Но мертвый полуразложившийся олень выглядел бы куда лучше, чем то, что шло в сторону барсука и странника, пока что, неизвестного происхождения. Почему лучше? Он, по крайней мере, не передвигался бы и не оставлял всюду "частичку себя". К тому же трупы, обычно, не имеют такого ужасающего сочетания почти разложившихся и ещё почти не тронутых тленом и гнилью участков да вздувшихся в одних местах и асимметрично усохших в других частей. Гнилые трупы смердят, но в них кишат личинки, подтачивающие самую гнилую плоть и ускоряющие распад тела, попутно уменьшая долю заразы.

Раньше подобные создания редко отходили далеко от Гиблого Места, не говоря уже о том, чтобы выйти за пределы старого леса. Но этот кадавр зашёл неожиданно и непривычно далеко от породившего его источника болезни, подтачивающего их лес, и это было неожиданным и тревожным признаком. Впрочем, чужак всех этих нюансов и положения дела не знал, да и ни ему – ни барсуку сейчас было не до рассуждений на эту тему.

Качаясь, оступаясь и, иногда, даже врезаясь во что-то, цепляясь за деревья единственным уцелевшим рогом, капая гнилостными выделениями изо всех отверстий, этот живой труп нелепой марионеточной походкой упорно двигался в их сторону. Двигался он, хрустя и шурша листвой и ветками, стуча рогом, копытами и местами оголёнными костями, шлёпая плотью о стволы, ветви и землю. Хруст, стук и хлопанье неловкого движения было лишь частью шума. Ситуацию ухудшало то, что внутри у трупа всё сипело и булькало. Казалось, что олень пытается продолжать дышать гнилыми легкими и издавать свойственные живому зверю звуки. И эта какофония адовой музыки дополняла вид и запах. Казалось, будто кто-то извращённый намеренно создал все эти отторгающие и противоестественные детали и совместил их, преумножая, в своем стремлении увеличь ужас, отвращение и вызываемые приступы паники и тошноты.

К тому же, что-то не так было не только в облике, но и в ментальной структуре нежити, но с этим ещё предстояло разобраться, а сейчас была насущная проблема: немёртвая тварь постепенно ускоряла шаг.

Барсук медленно сдал задом в сторону очередных кустов и оврага. Он стремился уйти с линии прямого удара всё ускоряющейся и уже не столь нелепо движущейся твари, стараясь ни звуком, ни резким движением не привлекать внимания. Небольшое раздражение вызывало то, что, сколь бы это ни было мерзко, стоило держаться так, чтобы ветерком тянуло в его сторону, а не от него, чтобы потоки воздуха двигались не на гиблого. Казалось бы, чем мёртвая плоть может чуять запах, но, как ни странно, прятать свой запах побуждал не только инстинкт, но и вывод из наблюдений и горького опыта. Драться с этой тварью Рассу не хотелось, но и он постарался не спешить бежать. Он знал пути отхода и способы заманить оленя туда, откуда тот не сможет быстро выбраться и он уже чётко их представил. Но, пока что, говорящий зверь решил посмотреть: что же такое предпримет этот, не сбежавший, несмотря на то, что явно и сам ощутил всю жуть, опасность, чуждость, мерзость и угрозу, исходящие от идущего прямо на него гнилого тела, чужак.

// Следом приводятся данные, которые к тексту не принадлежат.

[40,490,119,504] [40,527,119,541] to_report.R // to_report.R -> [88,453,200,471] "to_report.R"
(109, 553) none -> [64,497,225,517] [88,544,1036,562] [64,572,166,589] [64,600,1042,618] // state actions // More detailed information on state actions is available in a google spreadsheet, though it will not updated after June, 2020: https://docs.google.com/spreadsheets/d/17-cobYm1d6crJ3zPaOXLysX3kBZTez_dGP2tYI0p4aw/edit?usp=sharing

Последний, прекрасно понимая тот факт, что, почти что мертвечина собирается его таранить или кусать, нахмурился, отступил на шаг назад, делая легкий упор на правую ногу, напрягся, выгадывая подходящий момент, дабы нанести удар пошатывающейся и всё сильнее, отчаяннее, усерднее, надрывнее булькающей твари. Расстояние ускорено сокращалось, и, когда оно стало достаточно коротким, чтобы не промахнуться и не перегрузить себя лишним количеством зарядов, зашедший в лес искатель артефактов проявил на своих руках тонкую сеть голубовато-белых капилляров, реже – трещинок, что уже через миг запылали ярче. Чужак выбросил руки, посылая довольно сильный, достаточный по мощности для задуманного, заряд точно в голову нападающего.

Разлагающееся заживо животное даже не успело издать ни каких звуков, кроме влажного треска ломающейся кости и рвущейся гнилой плоти. Короткое неприятное булькающее шипение, хлопок, и почти всё содержимое черепной коробки нежити поджарилось и разлетелось. Испускающие гнилостный пар брызги и осколки понеслись во все стороны и застыли чёрно-коричнево-серыми, ещё исходящими паром пятнами и кусочками мрачно-праздничного наряда траву и ветви на несколько шагов вокруг. Тело, практически лишившись своей головы, упало вперед и в бок, истекая липкой вязкой чёрно-коричневой жижей, раньше именовавшейся кровью.

Местный представитель разумной живой фауны наблюдал в сторонке, оценивая то, что позволяли оценить его чувства. Барсук уже был готов закричать во все лёгкие и попытаться изо всех сил кинуть в сторону нежити веткой, когда заряд, наконец, сорвался с чужих рук и снёс гнилую голову неживому оленю. Конечно же, не факт, что он смог бы попасть, да и при попадании ущерба его ветка и крик не нанесли бы, да и не с его лапами метать что-то куда-то, но он рассчитывал просто отвлечь внимание и немного 'сбить прицел' не успевшему сильно разогнаться трупу. Заодно это, по мнению барсука, заставило бы вставшего на месте и напрягшегося искателя отпрянуть прочь с линии удара. Почему барсук думал так? Потому, что именно так бы повёл себя на его месте, если бы кто-то сделал что-то внезапное в момент напряжения. Разумеется, зверь мог ошибаться и его действия могли бы привести к плохим последствиям, так что, наверное, и к лучшему, что он помедлил.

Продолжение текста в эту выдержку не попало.